Running LinuxCNC tool stack vs X-Controller with all the fixings (Happy Thanksgiving)

I bought a 1000 mm X-Carve way back in June of 2015 and took over a year to assemble it. I’m only mentioning the delay in assembly because it explains why it has received so little use and maybe explains why I’m not very experienced yet. Now that I’ve got it fully operational I’m getting my fine tuning steps applied and I’m learning as I go along. I’m anticipating that I’m going to outgrow the capabilities of the current hardware/software which is the Arduino w/grbl shield and Easel very quickly or at least get bitten by pitfalls or limitations of that pairing which will drive me to an alternative. One such limitation is the ability to do gradients or smooth curves easily. I see now as of writing this it is possible with converting to greyscale and exporting as SVG, but that wouldn’t be ideal in all cases.

I think what I want to do is go the route of LinuxCNC with custom hardware to support it, but I’m not sure about this now that the X-Controller is available. I think I might be in a state of confusion as to what hardware is comparative to the alternative(s). I don’t know what the sum of all parts in the X-Controller could be compared to in LinuxCNC world mainly because I’m not really knowledgeable with this stuff yet and would appreciate some help.

I’m impressed with the number of System On Chip single board computers that are available to choose from including Pandaboard, Wandboard, UUDO Quad, UUDO x86 Quad, LattePanda, Beagleboard, and Raspberry Pi 3. My laptop is super old Intel Core Duo 2GHz, 2GB RAM, 500 GB SSD (probably the only reason this computer is able to run), on Win 7 and the graphics card doesn’t even support rendering preview for Easel so it will likely fall on its face for anything CAD related. Its time to upgrade to something, but probably doesn’t need to be overkill to run the X-Carve. I probably don’t even need something that is CAD capable, but I don’t want to burn bridges. I would probably also need advice on what is necessary to run the X-Carve and possibly leave the capability of leveraging a touch screen or terminal like idea so I don’t need to donate a laptop to run it.

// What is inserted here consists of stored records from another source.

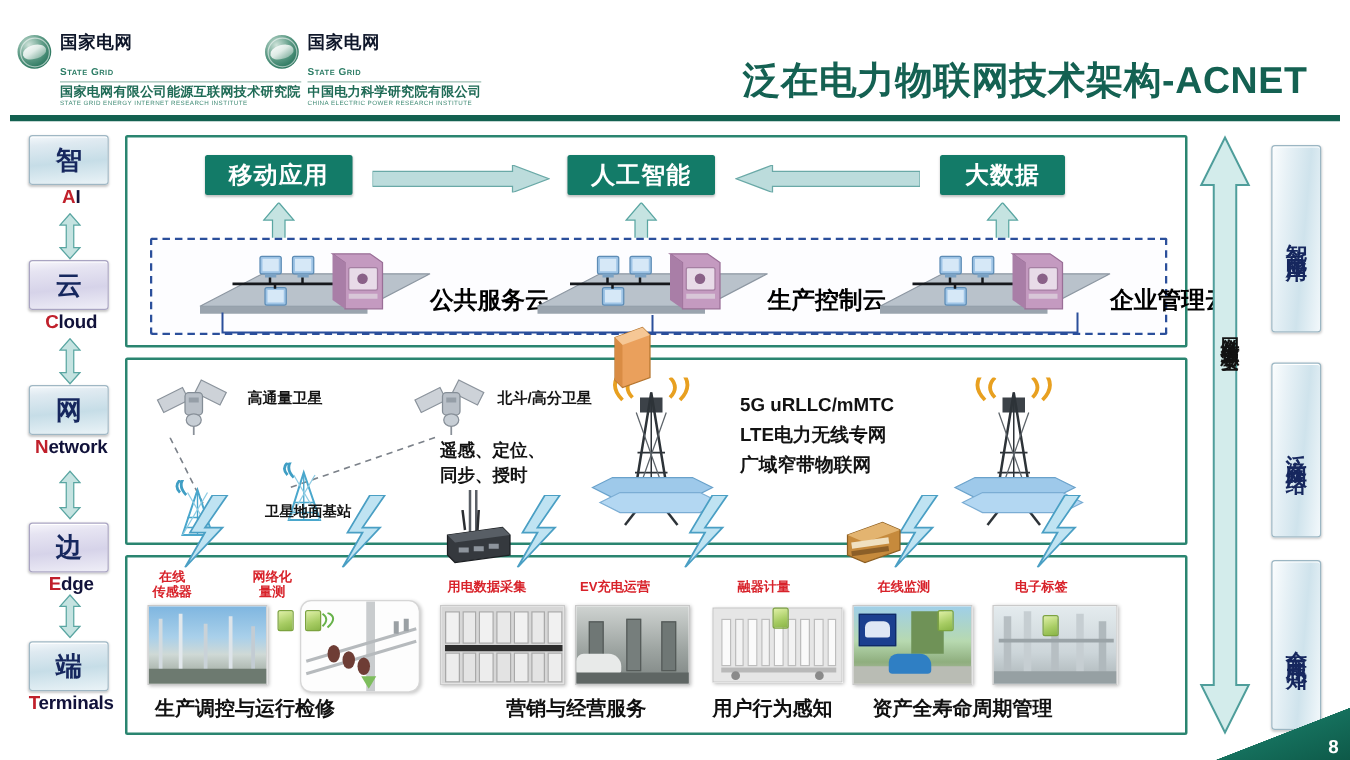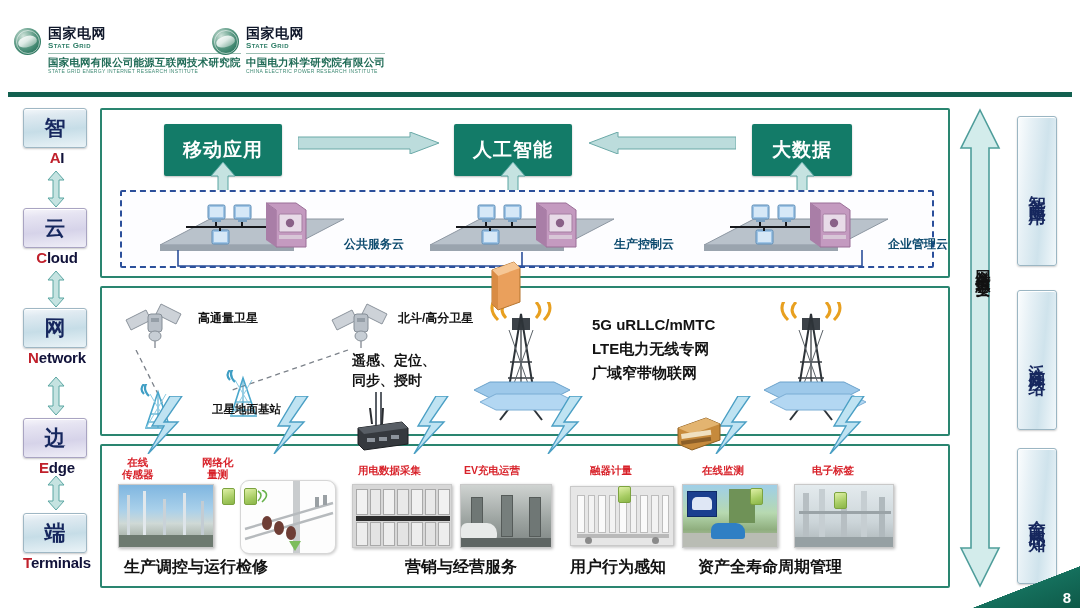--- a/index.html
+++ b/index.html
@@ -30,7 +30,7 @@
   }
   .logo-text { line-height: 1; }
   .lg-cn { font-size: 14px; font-weight: bold; color: #0f172a; letter-spacing: .5px; }
-  .lg-en { font-size: 8px; font-weight: bold; color: #2d7d66; letter-spacing: .4px; margin-top: 2px;
+  .lg-en { font-size: 8px; font-weight: bold; color: #2d7d66; letter-spacing: .4px; margin-top: 14px;
            font-variant: small-caps; }
   .lg-rule { height: 1px; background: #9dbfb4; margin: 3px 0 3px 0; }
   .lg-inst-cn { font-size: 10.5px; font-weight: bold; color: #1f6b56; letter-spacing: .2px; white-space: nowrap; }

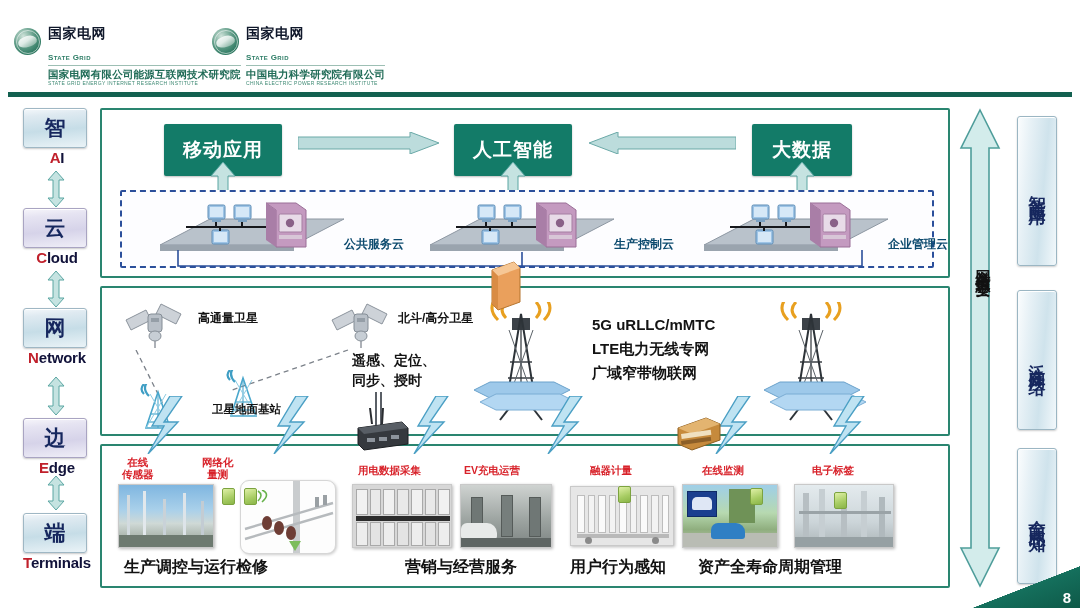--- a/index.html
+++ b/index.html
@@ -175,6 +175,7 @@
     </div>
   </div>
 
+  <div id="slide-title">泛在电力物联网技术架构-ACNET</div>
   <div id="header-rule"></div>
 </div>
 

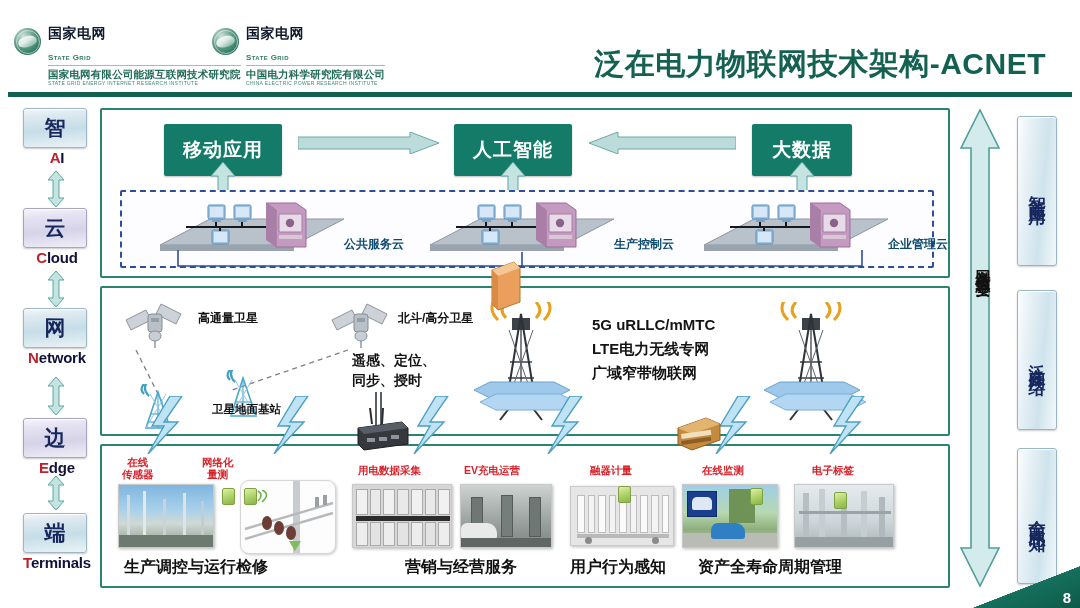--- a/index.html
+++ b/index.html
@@ -77,7 +77,7 @@
 
   
   .app-box {
-    position: absolute; top: 14px; height: 52px;
+    position: absolute; top: 14px; height: 32px;
     background: #137b68; border-radius: 2px;
     display: flex; align-items: center; justify-content: center;
     color: #ffffff; font-size: 19px; font-weight: bold; letter-spacing: 1px;

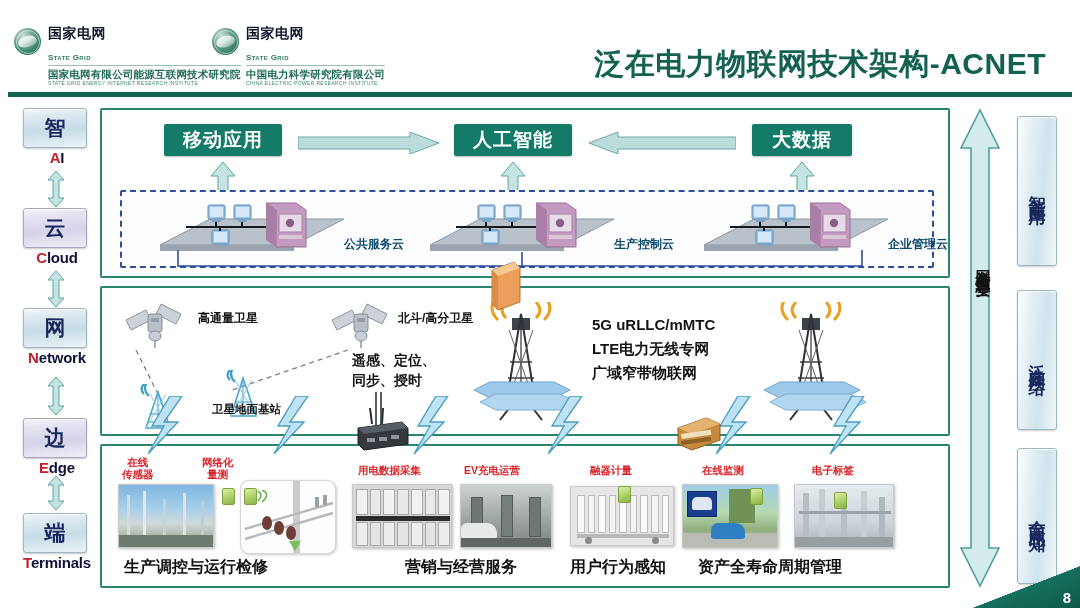--- a/index.html
+++ b/index.html
@@ -92,7 +92,7 @@
   }
   .cloud-unit { position: absolute; top: 5px; height: 68px; }
   .cloud-label {
-    position: absolute; bottom: 12px; font-size: 12px; font-weight: bold; color: #0c4a6e;
+    position: absolute; bottom: 12px; font-size: 19px; font-weight: bold; color: #000000;
     white-space: nowrap;
   }
 

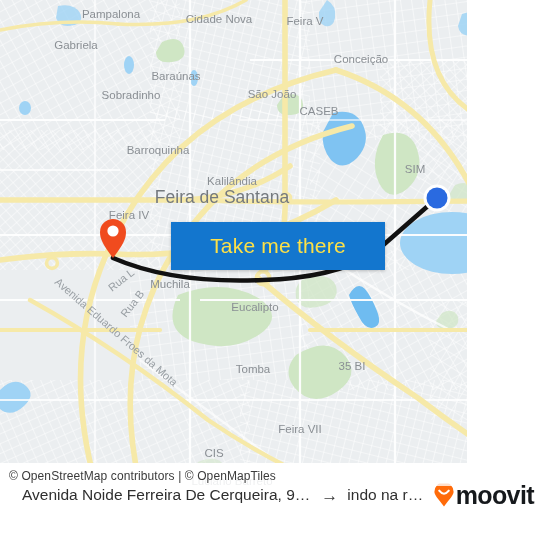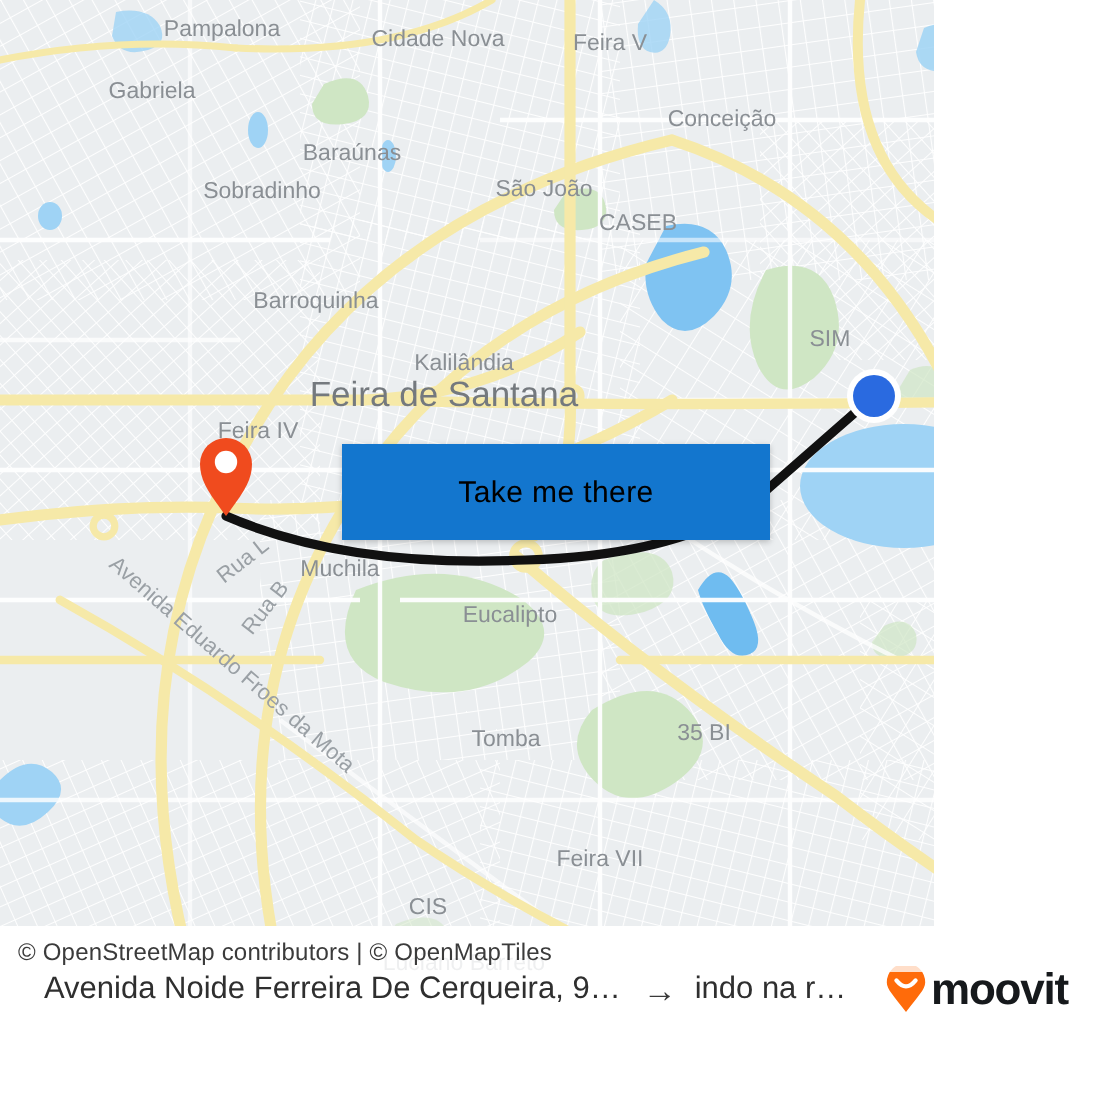--- a/index.html
+++ b/index.html
@@ -75,8 +75,8 @@
     box-shadow: 0 1px 3px rgba(0,0,0,0.22);
   }
   #cta-button .cta-label {
-    color: #000000;
-    font-size: 15px;
+    color: #fde047;
+    font-size: 21px;
     letter-spacing: 0.2px;
     white-space: nowrap;
   }

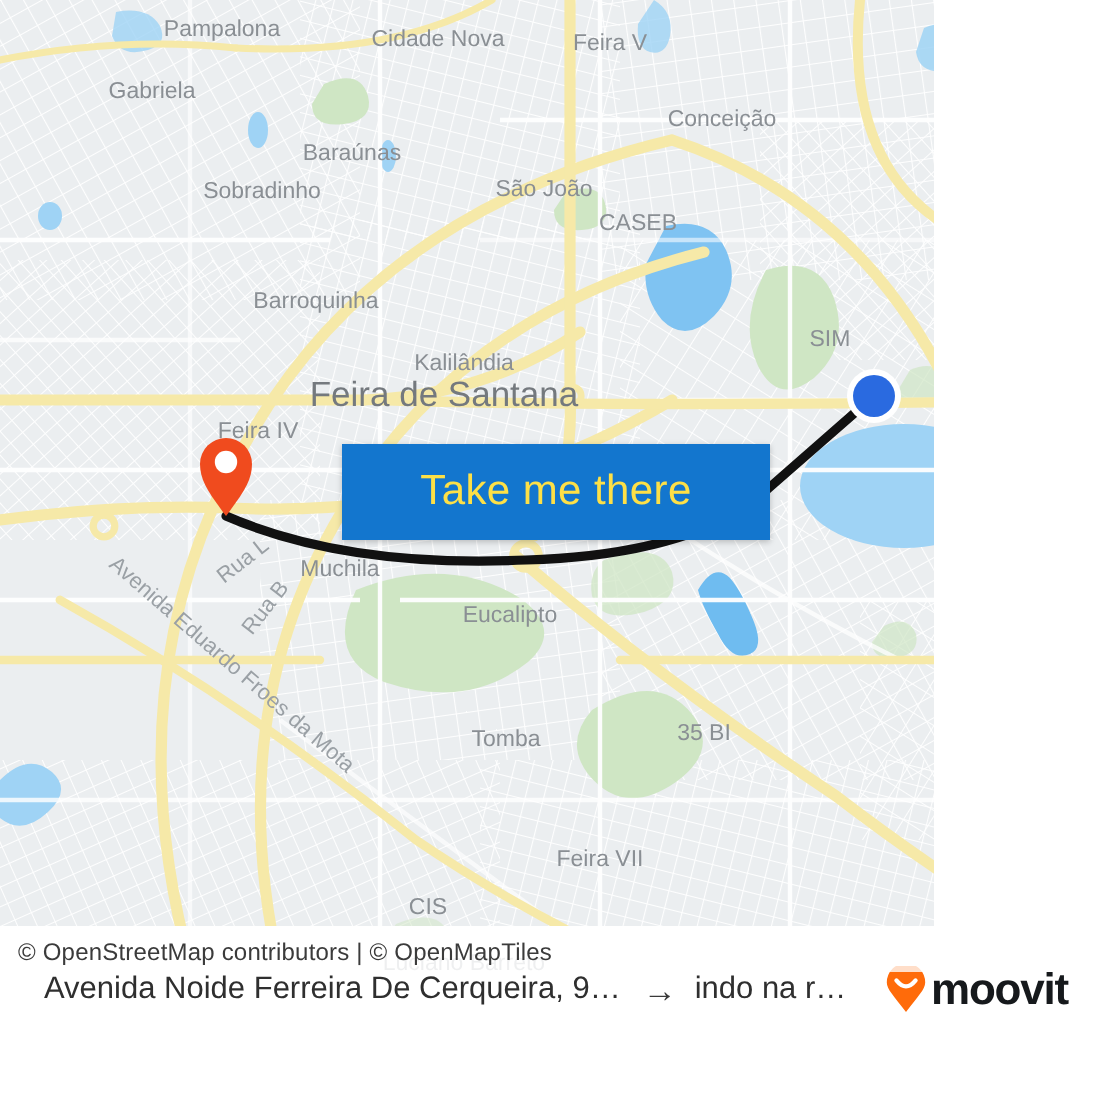--- a/index.html
+++ b/index.html
@@ -123,7 +123,7 @@
     align-items: center;
   }
   #brand .brand-name {
-    font-size: 22px;
+    font-size: 25px;
     font-weight: bold;
     color: #16191c;
     letter-spacing: -0.6px;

As far as cons of going with LinuxCNC I’m aware of a few known issues that would deter most. I’m ok with customization and picking pieces to assemble, configure, and wire with all the joys of all that. I’ve been running Linux in the home since 2004 and I can handle building software from source code.

I found a post by Jeremy Cook that was quite helpful in identifying some of the software necessary. I think no matter what I do I’ll probably have to pick from one of these software titles and spend the money there. I was thinking I’ll select a software title like Blender or Sketchup to do the modeling and design work and export that into CamBam then take it to LinuxCNC from there. I’d like to hear if anyone has had experience with that combo or what they think.

I’ve read posts by quite a few folks, but nothing with quite enough information to get started from as I had hoped. I was interested in joining that Google Hangouts group that used to meet on weekends, but I can’t seem to find it anywhere. I don’t know if @JohnScherer is active these days in this forum, but I’d appreciate any feedback he would have.

I run Linuxcnc with my X-Carve via a Gecko-540 controller. It’s a hard to beat combination. Computer running Linuxcnc is an ancient HP PC, it’s fast enough and has the required parallel port. If you can’t get a PC with a parallel port, add on cards are available. A better solution is a MesaNet card which Linuxcnc supports.

I haven’t used Easel so I don’t know how it would work with my hardware. I use either CamBam or Fustion-360 for the CAM side of things.